As the lights dim and the countdown begins, it almost feels like a typical evening at Live Arts.

But then you look away from your screen, and the illusion is broken. You’re  on your couch, with a bowl of microwave popcorn and self-poured wine. And instead of spotlights bursting to life, there’s only the pale glow of a laptop.

The August production of In The Heights was the first full-length play overseen by Live Arts’ new Executive Director Anne Hunter since the theater was forced to shut down its 2019 season in mid-spring, and the first fully digital production Live Arts has ever attempted.
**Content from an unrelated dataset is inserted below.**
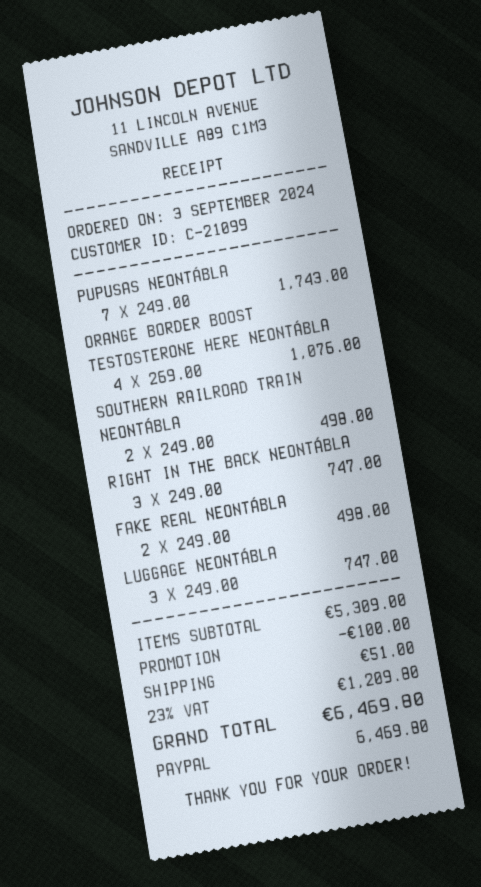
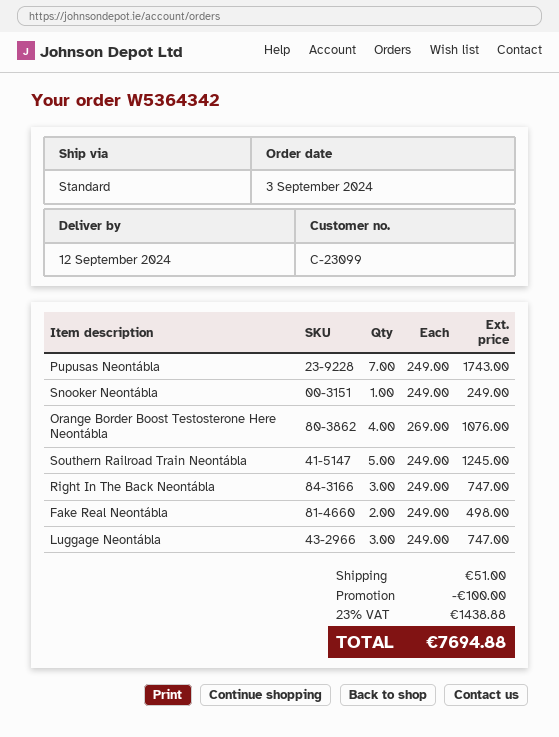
customer number: C-21099 -> C-23099
SOUTHERN RAILROAD TRAIN NEONTÁBLA: 2 x 249.00 = 498.00 -> 5 x 249.00 = 1245.00
Snooker Neontábla: none -> 1 x 249.00 = 249.00
tax: 23% = 1209.80 -> 23% = 1438.88
total: 6469.80 -> 7694.88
The show was broadcast entirely via a Zoom video call, with each actor performing and singing remotely to their own camera.

“One of the things that really informs every single aspect of what we’re doing is that nebulous, ‘How does this feel when we experience it?’…and that sort of helps us inform what we think our audience might experience,” Interim Artistic Director Jeremy Pape says. “That separation, that digital interlocutor of the screen, makes it really difficult to gauge that.”

The Zoom-based In The Heights became an utterly unique experience. As harmonies expanded, the number of speakers multiplied; screens went abruptly to black as a character stormed out of a scene and popped up unexpectedly, bursting into a room. The actors turned their lamps off to display a city-wide blackout, flicked on strobe lights to enter a club, picked up their own fork and knife when a group sat down to dinner.

This individual approach to a joint creation represents Hunter and Pape’s effort to keep this core of the Charlottesville arts scene alive in a time when traditional plays are no longer physically feasible.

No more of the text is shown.